• Task objective
Go through the listing below and show each line that has the word "dostępu".

• Input records
════════

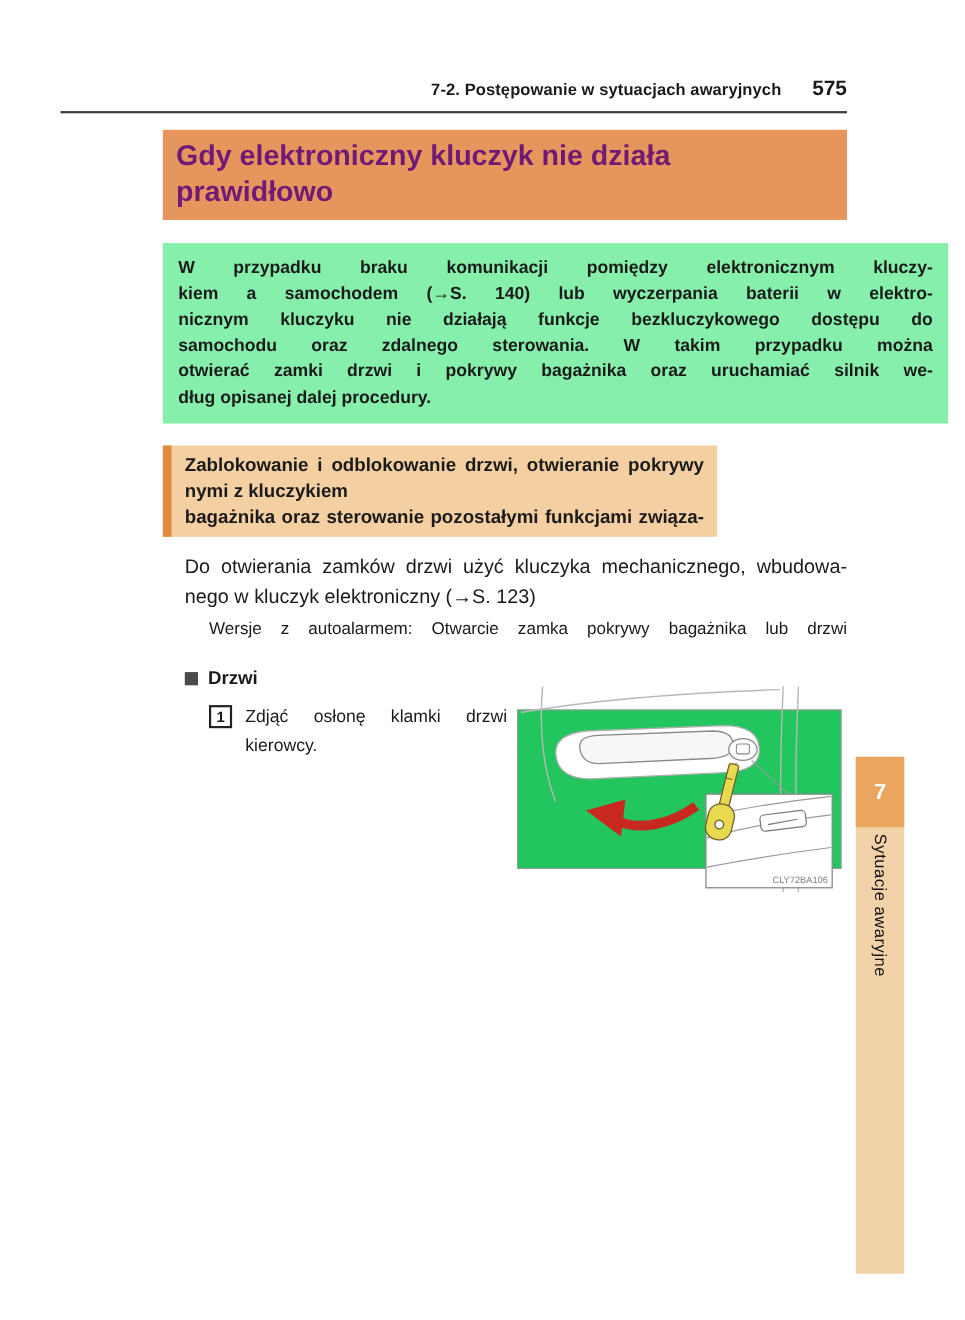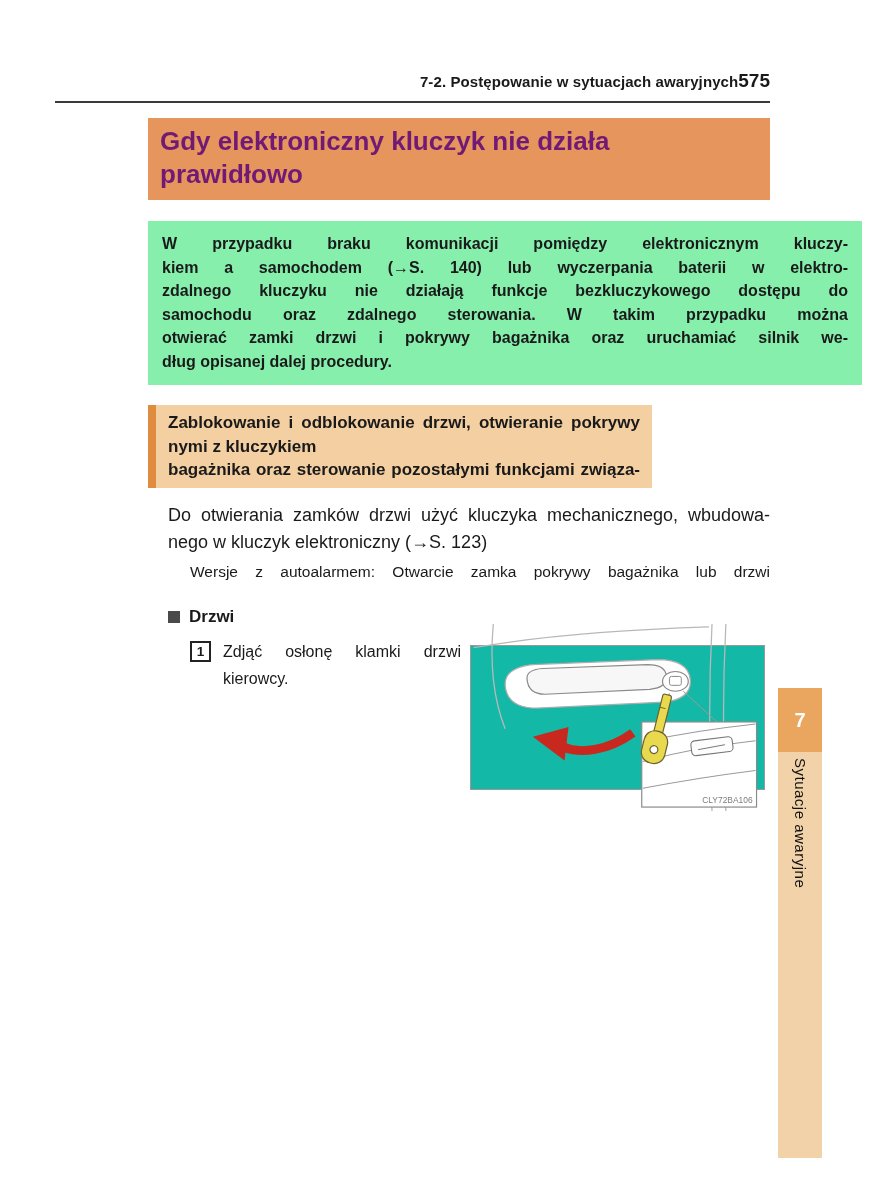--- a/index.html
+++ b/index.html
@@ -13,7 +13,7 @@
   }
   .abs { position:absolute; }
 
-  .page-header { top:70px; right:107px; display:flex; align-items:baseline; }
+  .page-header { top:70px; right:107px; display:flex; align-items:baseline; gap:28px; }
   .breadcrumb { font-size:15px; font-weight:bold; letter-spacing:.1px; }
   .page-number { font-size:19px; font-weight:bold; }
 

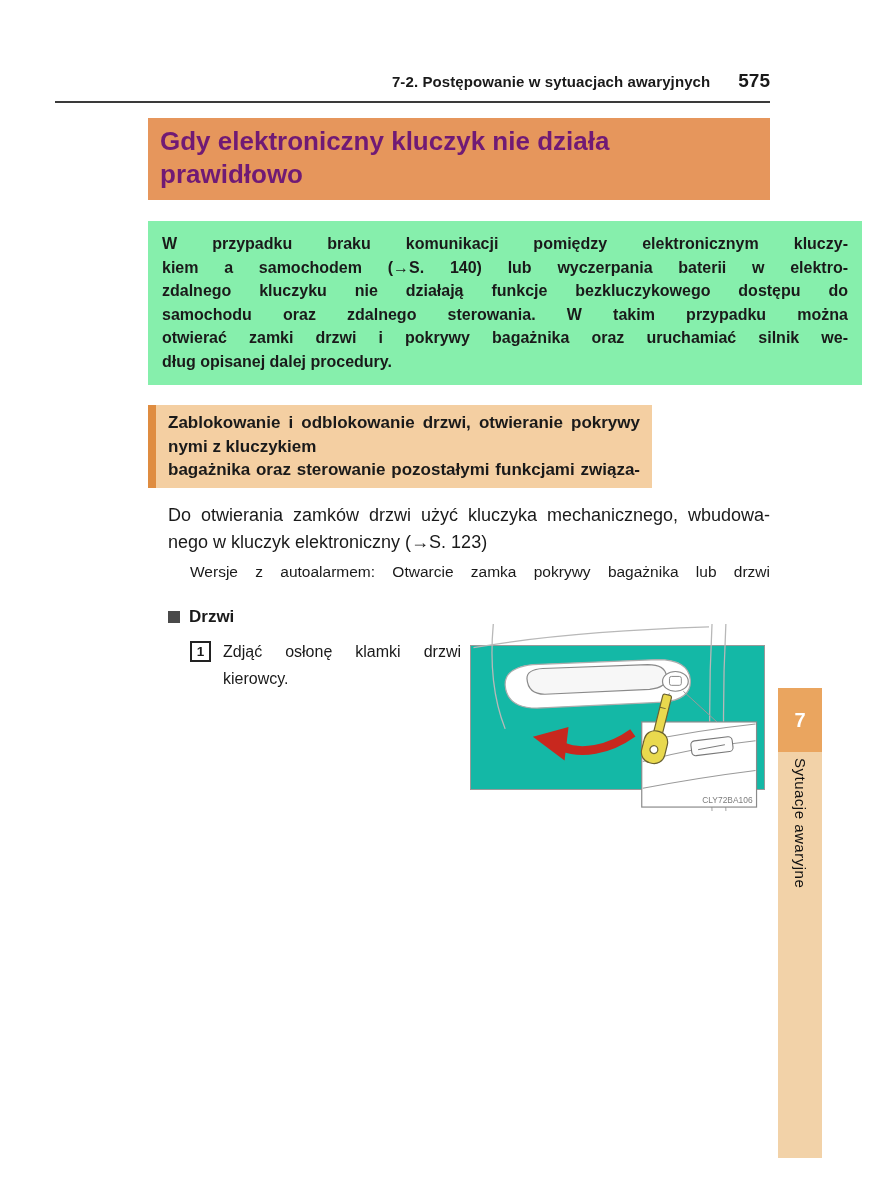--- a/index.html
+++ b/index.html
@@ -98,7 +98,7 @@
 <div class="abs intro jl">
     <div class="ln">W przypadku braku komunikacji pomiędzy elektronicznym kluczy-</div>
     <div class="ln">kiem a samochodem (→S. 140) lub wyczerpania baterii w elektro-</div>
-    <div class="ln">zdalnego kluczyku nie działają funkcje bezkluczykowego dostępu do</div>
+    <div class="ln">nicznym kluczyku nie działają funkcje bezkluczykowego dostępu do</div>
     <div class="ln">samochodu oraz zdalnego sterowania. W takim przypadku można</div>
     <div class="ln">otwierać zamki drzwi i pokrywy bagażnika oraz uruchamiać silnik we-</div>
     <div class="ln last">dług opisanej dalej procedury.</div>

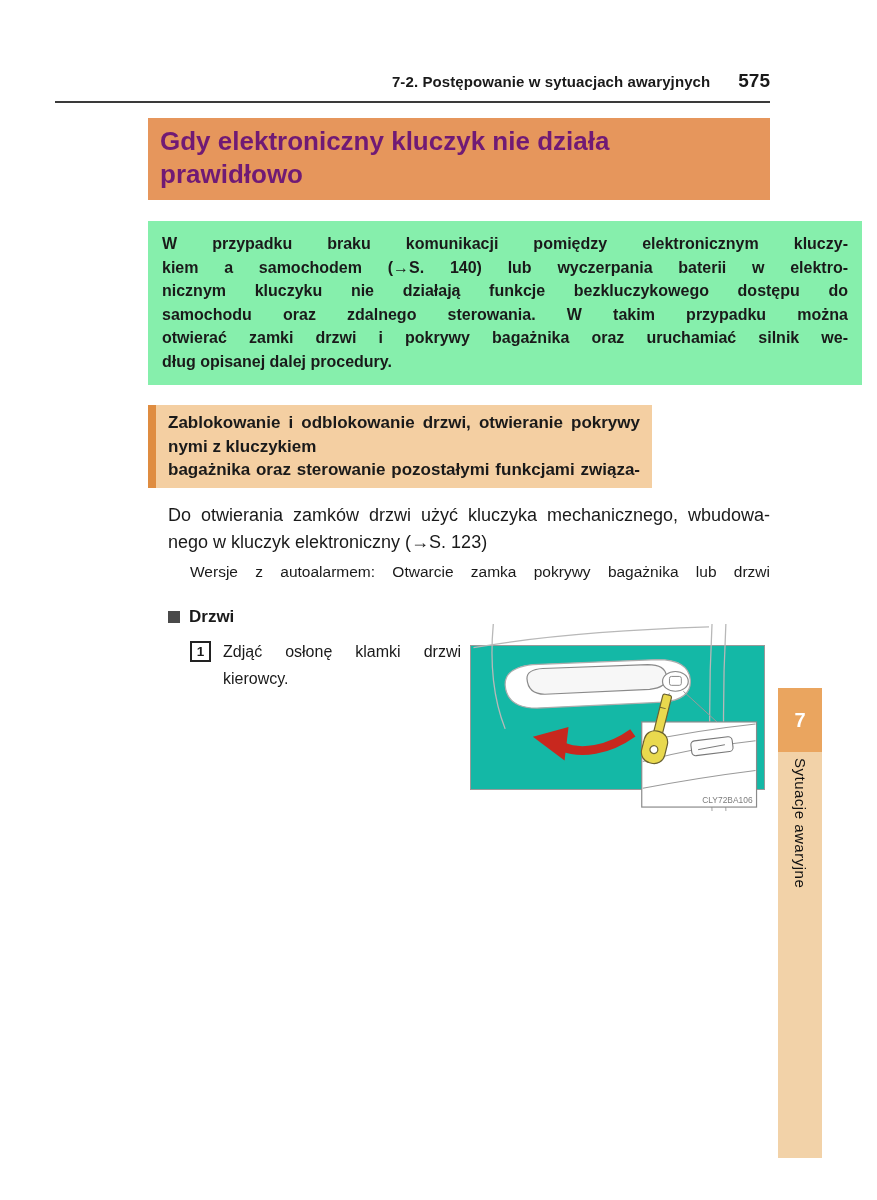--- a/index.html
+++ b/index.html
@@ -59,7 +59,7 @@
 
   .figure {
     left:470px; top:645px; width:295px; height:145px;
-    border:1px solid #999999; background:#14b8a6;
+    border:1px solid #999999; background:#22c55e;
     display:flex; align-items:center; justify-content:center;
   }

════════

• Answer box
-    <div class="ln">zdalnego kluczyku nie działają funkcje bezkluczykowego dostępu do</div>
+    <div class="ln">nicznym kluczyku nie działają funkcje bezkluczykowego dostępu do</div>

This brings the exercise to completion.